(Exercise aim)
Please return all lines of the data below containing the string "logo".
---------- Provided records ----------
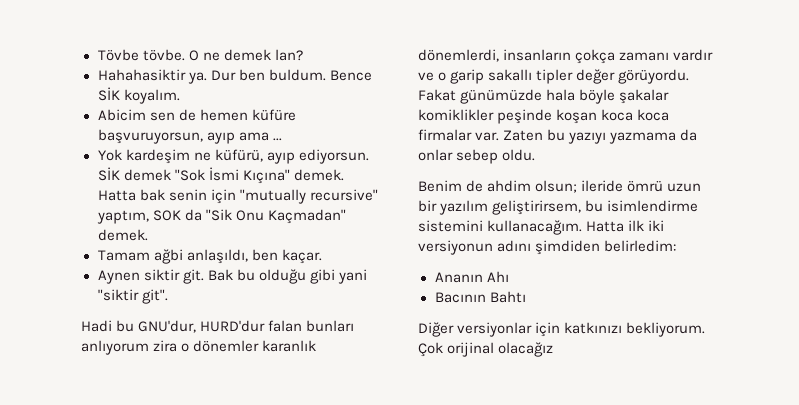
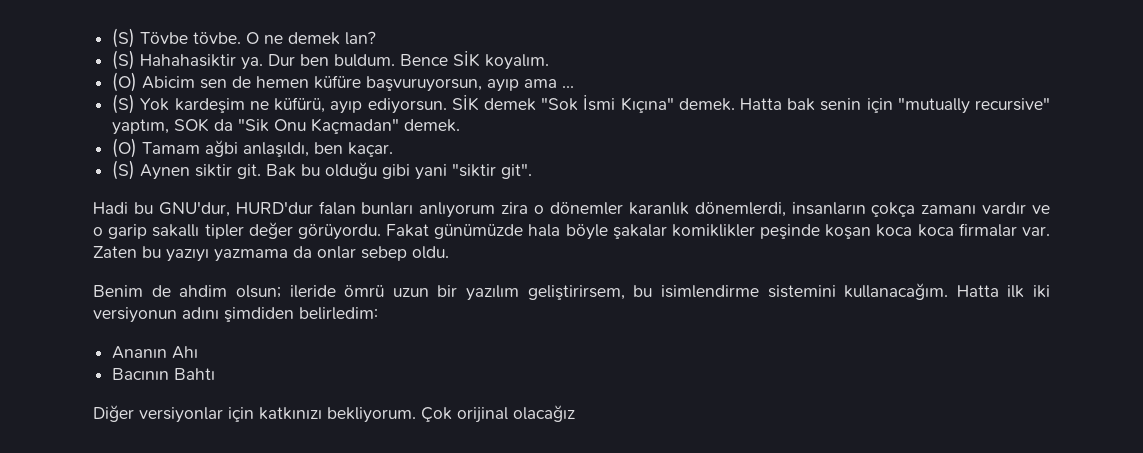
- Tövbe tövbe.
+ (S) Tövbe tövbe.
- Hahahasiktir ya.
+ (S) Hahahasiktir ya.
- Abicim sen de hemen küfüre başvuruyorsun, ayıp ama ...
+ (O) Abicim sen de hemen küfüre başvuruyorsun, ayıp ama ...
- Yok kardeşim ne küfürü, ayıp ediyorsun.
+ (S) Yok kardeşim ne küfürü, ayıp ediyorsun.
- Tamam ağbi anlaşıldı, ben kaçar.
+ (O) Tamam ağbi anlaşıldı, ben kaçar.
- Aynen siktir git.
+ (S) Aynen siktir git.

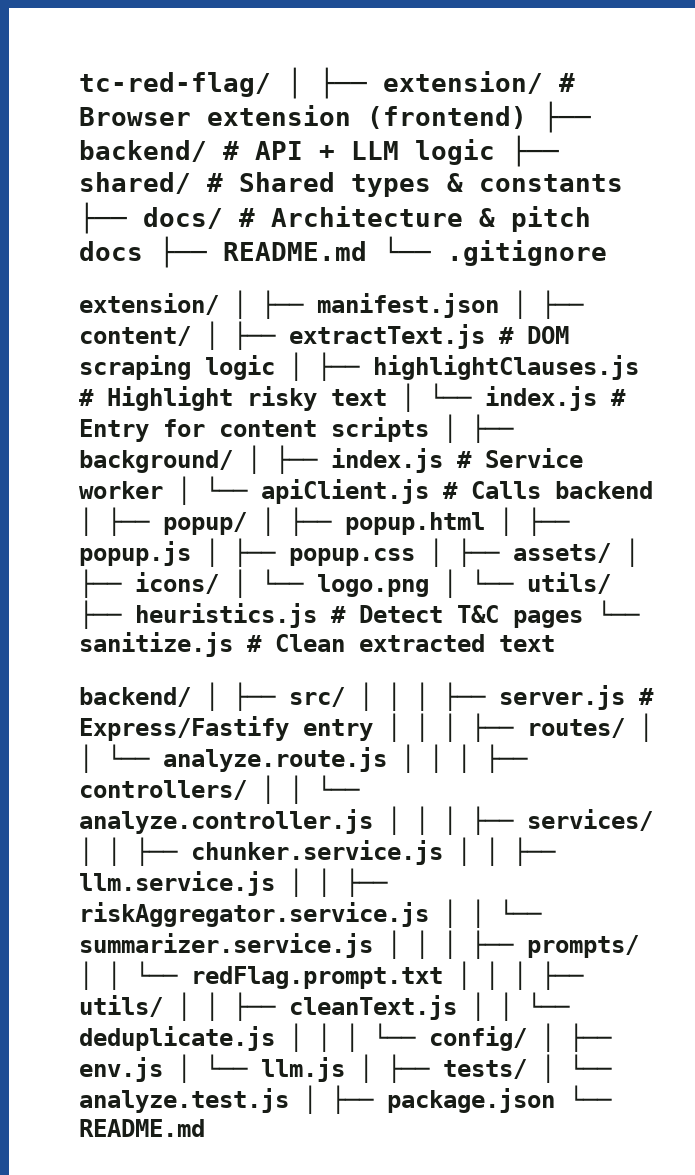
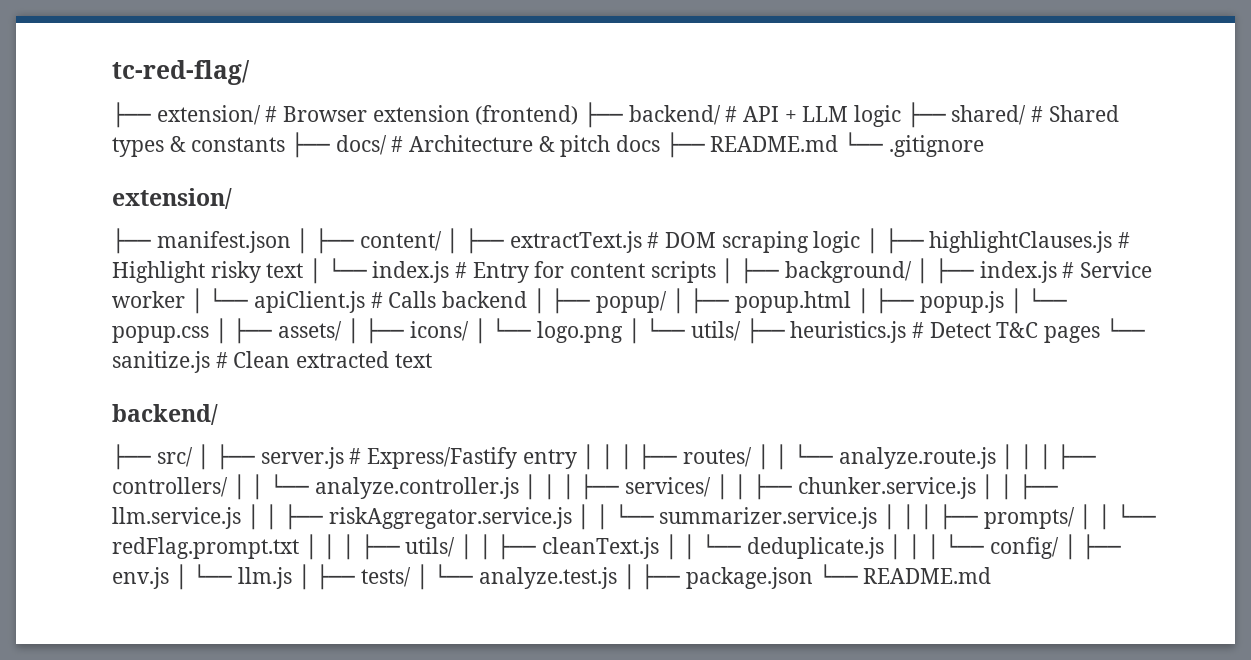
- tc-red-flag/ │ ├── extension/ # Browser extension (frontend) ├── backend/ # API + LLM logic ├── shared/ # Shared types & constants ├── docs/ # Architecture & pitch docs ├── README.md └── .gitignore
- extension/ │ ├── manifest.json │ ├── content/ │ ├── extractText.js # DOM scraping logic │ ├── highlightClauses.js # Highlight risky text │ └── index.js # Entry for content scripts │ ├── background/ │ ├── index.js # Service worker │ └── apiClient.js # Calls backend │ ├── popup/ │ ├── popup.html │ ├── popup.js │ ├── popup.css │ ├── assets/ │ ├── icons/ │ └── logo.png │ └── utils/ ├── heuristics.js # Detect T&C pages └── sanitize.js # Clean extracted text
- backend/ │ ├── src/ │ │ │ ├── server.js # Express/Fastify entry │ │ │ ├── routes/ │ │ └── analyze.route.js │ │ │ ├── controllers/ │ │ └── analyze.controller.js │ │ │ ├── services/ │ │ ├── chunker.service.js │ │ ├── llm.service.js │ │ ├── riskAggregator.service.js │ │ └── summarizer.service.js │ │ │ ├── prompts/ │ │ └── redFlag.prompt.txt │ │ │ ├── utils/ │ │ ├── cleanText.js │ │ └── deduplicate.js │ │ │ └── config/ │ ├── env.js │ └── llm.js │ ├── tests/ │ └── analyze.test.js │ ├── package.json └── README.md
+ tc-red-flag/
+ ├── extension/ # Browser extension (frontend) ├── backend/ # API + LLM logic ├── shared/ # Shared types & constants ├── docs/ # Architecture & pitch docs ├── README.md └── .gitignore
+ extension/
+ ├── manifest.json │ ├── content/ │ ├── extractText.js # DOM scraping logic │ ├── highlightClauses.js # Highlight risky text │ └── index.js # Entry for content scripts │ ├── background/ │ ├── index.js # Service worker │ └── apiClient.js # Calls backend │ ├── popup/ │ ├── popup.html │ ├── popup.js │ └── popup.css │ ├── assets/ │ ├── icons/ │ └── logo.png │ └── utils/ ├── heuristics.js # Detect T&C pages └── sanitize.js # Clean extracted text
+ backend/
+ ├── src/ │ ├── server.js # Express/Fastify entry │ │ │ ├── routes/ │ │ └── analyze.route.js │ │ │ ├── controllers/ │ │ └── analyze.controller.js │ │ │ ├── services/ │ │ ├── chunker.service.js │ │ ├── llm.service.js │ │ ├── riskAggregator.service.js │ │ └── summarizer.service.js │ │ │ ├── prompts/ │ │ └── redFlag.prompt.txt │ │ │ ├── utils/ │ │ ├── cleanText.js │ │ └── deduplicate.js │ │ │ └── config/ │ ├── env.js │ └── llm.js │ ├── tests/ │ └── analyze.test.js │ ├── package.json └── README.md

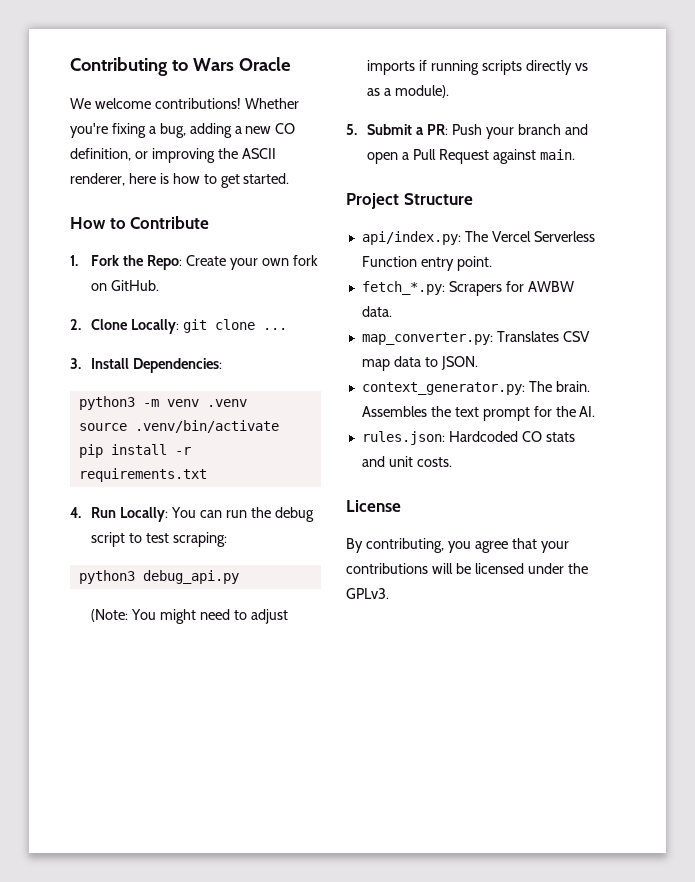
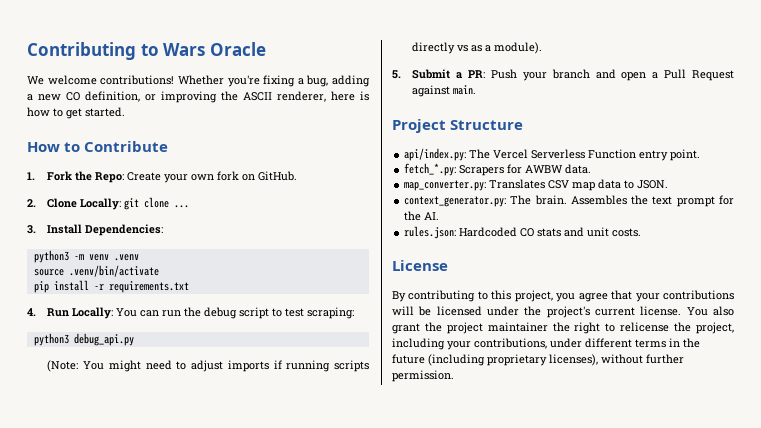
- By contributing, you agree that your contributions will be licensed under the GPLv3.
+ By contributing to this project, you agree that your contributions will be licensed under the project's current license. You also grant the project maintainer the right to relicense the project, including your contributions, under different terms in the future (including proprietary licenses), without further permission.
----------
(Task response)
- extension/ │ ├── manifest.json │ ├── content/ │ ├── extractText.js # DOM scraping logic │ ├── highlightClauses.js # Highlight risky text │ └── index.js # Entry for content scripts │ ├── background/ │ ├── index.js # Service worker │ └── apiClient.js # Calls backend │ ├── popup/ │ ├── popup.html │ ├── popup.js │ ├── popup.css │ ├── assets/ │ ├── icons/ │ └── logo.png │ └── utils/ ├── heuristics.js # Detect T&C pages └── sanitize.js # Clean extracted text
+ ├── manifest.json │ ├── content/ │ ├── extractText.js # DOM scraping logic │ ├── highlightClauses.js # Highlight risky text │ └── index.js # Entry for content scripts │ ├── background/ │ ├── index.js # Service worker │ └── apiClient.js # Calls backend │ ├── popup/ │ ├── popup.html │ ├── popup.js │ └── popup.css │ ├── assets/ │ ├── icons/ │ └── logo.png │ └── utils/ ├── heuristics.js # Detect T&C pages └── sanitize.js # Clean extracted text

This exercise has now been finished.